On that topic we have yet to see the release of any information regarding the contract, letter of intent or other materials on the hiring of Freeh Sporkin and Sullivan.  In a press conference following the Nov BoT meeting (as reported by the Daily Collegian), Chairman of the Board Karen Peetz said the board would look into the existence of those documents. She said she did not have much information in this area because she “wasn’t directly responsible for hiring him.” “It was not something the board signed on,” you said.

You also indicated in an August 2012 memo to PS4RS, that you would “get back to us” on this request.

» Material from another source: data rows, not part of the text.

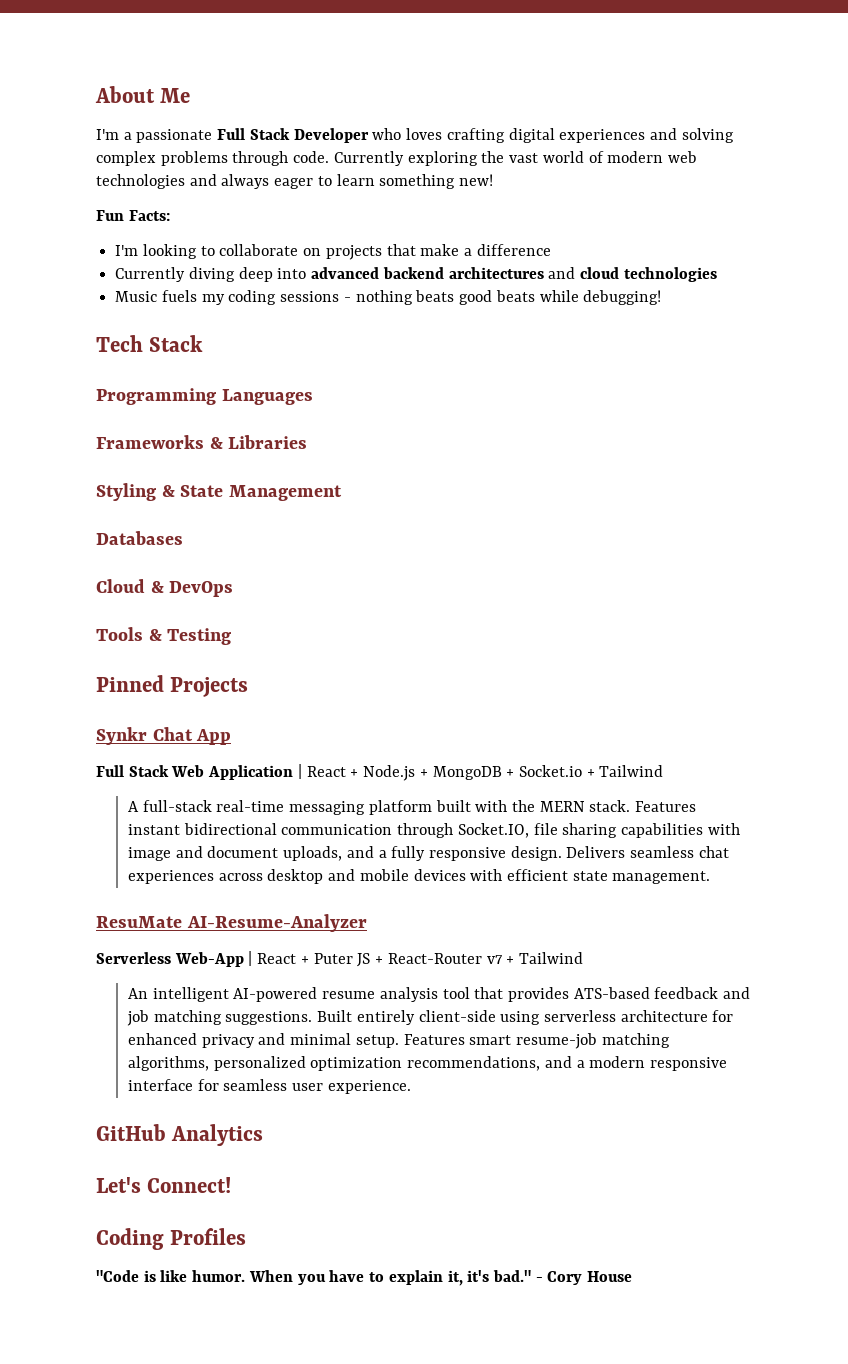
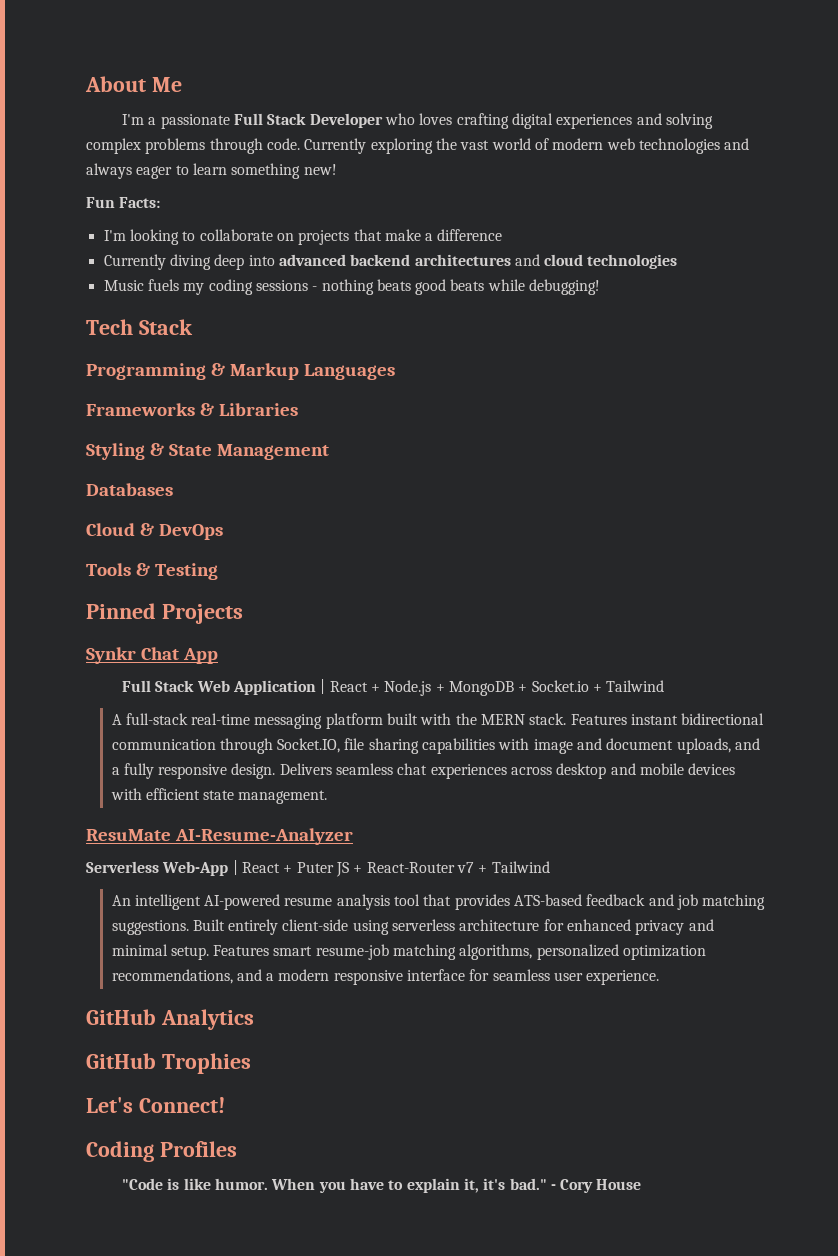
- Programming Languages
+ Programming & Markup Languages
+ GitHub Trophies

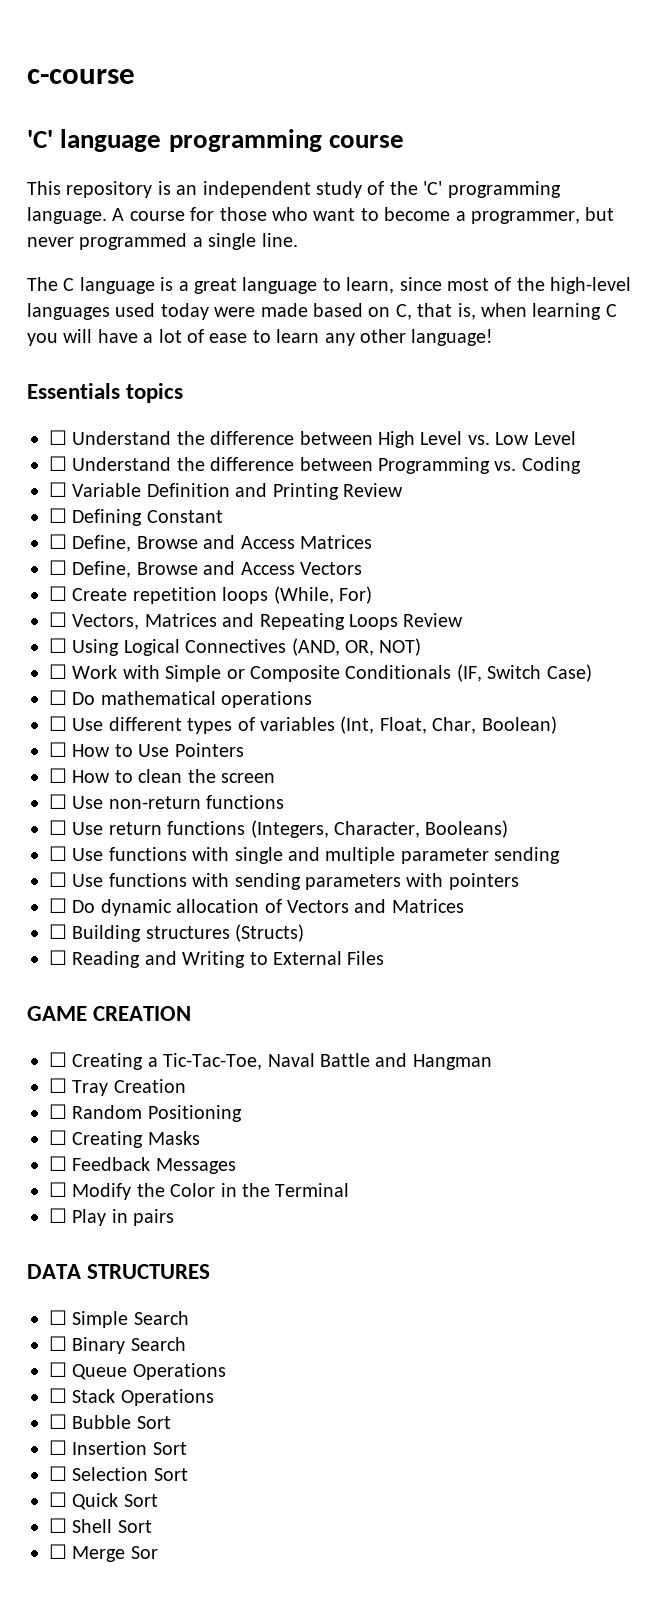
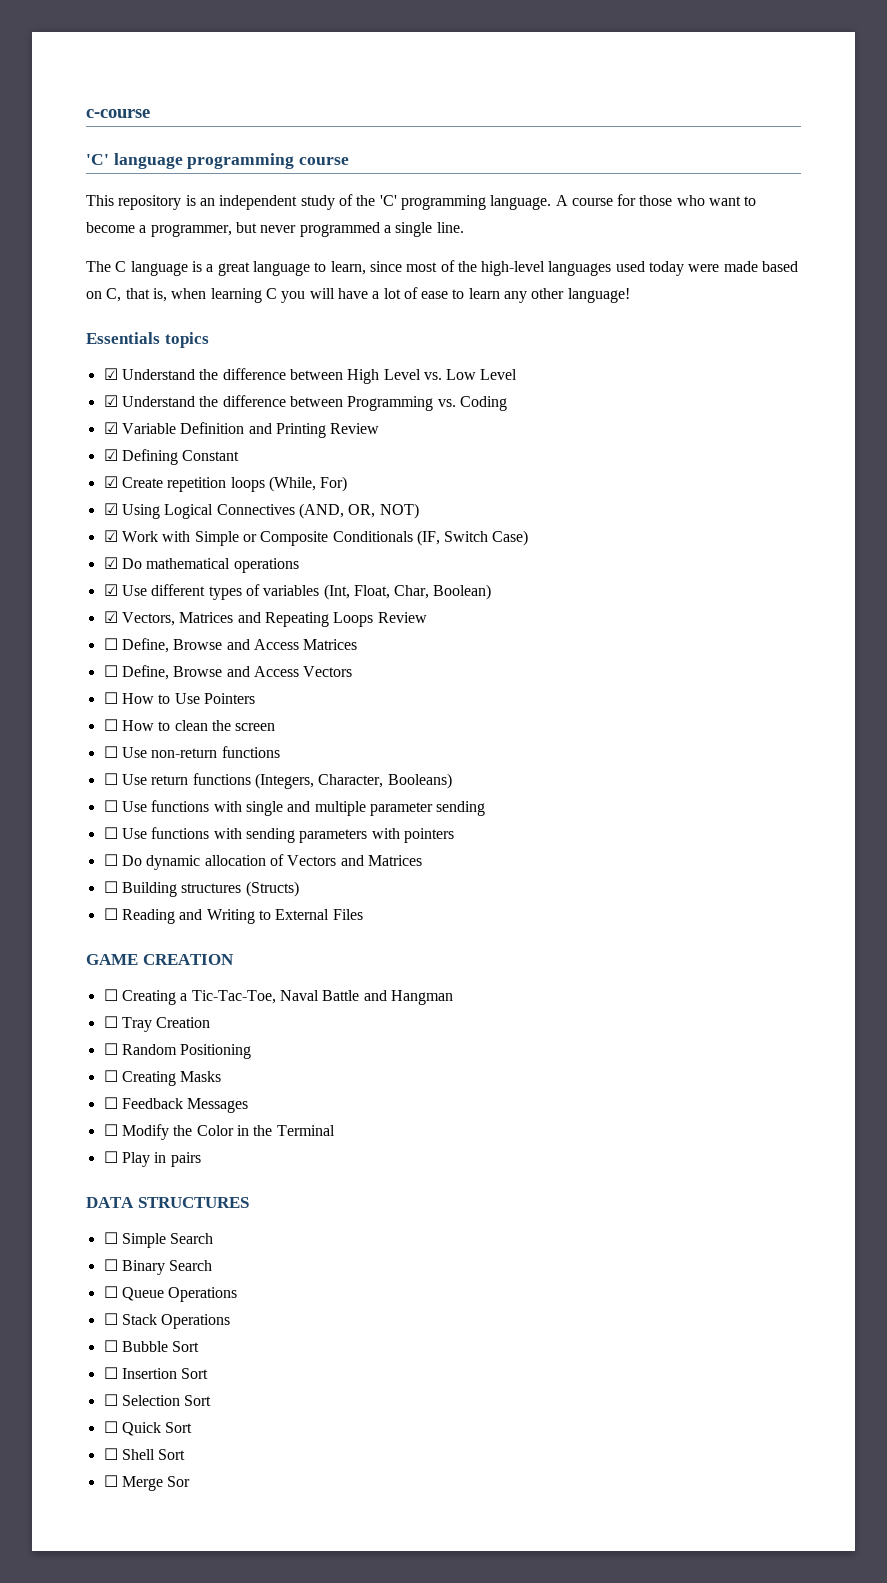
- ☐ Understand the difference between High Level vs. Low Level
+ ☑ Understand the difference between High Level vs. Low Level
- ☐ Understand the difference between Programming vs. Coding
+ ☑ Understand the difference between Programming vs. Coding
- ☐ Variable Definition and Printing Review
+ ☑ Variable Definition and Printing Review
- ☐ Defining Constant
+ ☑ Defining Constant
+ ☑ Create repetition loops (While, For)
+ ☑ Using Logical Connectives (AND, OR, NOT)
+ ☑ Work with Simple or Composite Conditionals (IF, Switch Case)
+ ☑ Do mathematical operations
+ ☑ Use different types of variables (Int, Float, Char, Boolean)
+ ☑ Vectors, Matrices and Repeating Loops Review
- ☐ Create repetition loops (While, For)
- ☐ Vectors, Matrices and Repeating Loops Review
- ☐ Using Logical Connectives (AND, OR, NOT)
- ☐ Work with Simple or Composite Conditionals (IF, Switch Case)
- ☐ Do mathematical operations
- ☐ Use different types of variables (Int, Float, Char, Boolean)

Well, as it was pointed out only 3 parties can authorize an expenditure greater than $25,000. That would be the BoT, the university president or the treasurer of the university. Surely you had enough time to ask David J. Gray, Senior Vice President for Finance and Business/Treasurer for this documentation.  If the board can’t explain a 6.5 mil dollar expenditure, that speaks volumes towards the necessity of reforming this board.

Implementing the AG recommendations is also important to end the perceived nepotism of the movement of trustees into paid university positions.  Schools, such as Mount Holyoke, Bowdoin College, Univ of Montana Western, Ohio University, Colorado Mesa University and the University of NC all require 3-5 years experience in an academic athletic leadership position to be eligible to apply for an athletic director or asst ad position. Penn State doesn’t even hold itself to at least these standards in replacing our Athletic Director. Your actions are perceived as nepotism.

In fact, that would look just as bad as hiring someone to be a team physician that is woefully under qualified as according to the Team Physician definition, qualifications, and responsibilities consensus statement.

This statement is authored by the American Academy of Family Physicians, the American Academy of Orthopaedic Surgeons, the American College of Sports Medicine, the American Medical Society for Sports Medicine, and the American Orthopaedic Society for Sports Medicine.

The objective of the Team Physician Consensus Statement is to ultimately, educate decision makers about the need for a qualified team physician and to ensure that athletes and teams are provided the very best medical care.

And since we know the board wants the very best for our athletes and our university, the recent rumors surrounding possible changes in university staffing are hopefully unfounded, especially if those changes could be perceived as nepotism in the same way the athletic director appointment has been.

One thought on “Public Comment by Elizabeth Morgan – January 18, 2013 Board of Trustees Meeting

  1. Where can we find the BoT’s responses to the public comments made at the January 18 meeting? Are the board members ignorant, arrogant, stupid, self-serving, hypocritical, cowards, or all of the above? I’ve yet to see any changes from the board members.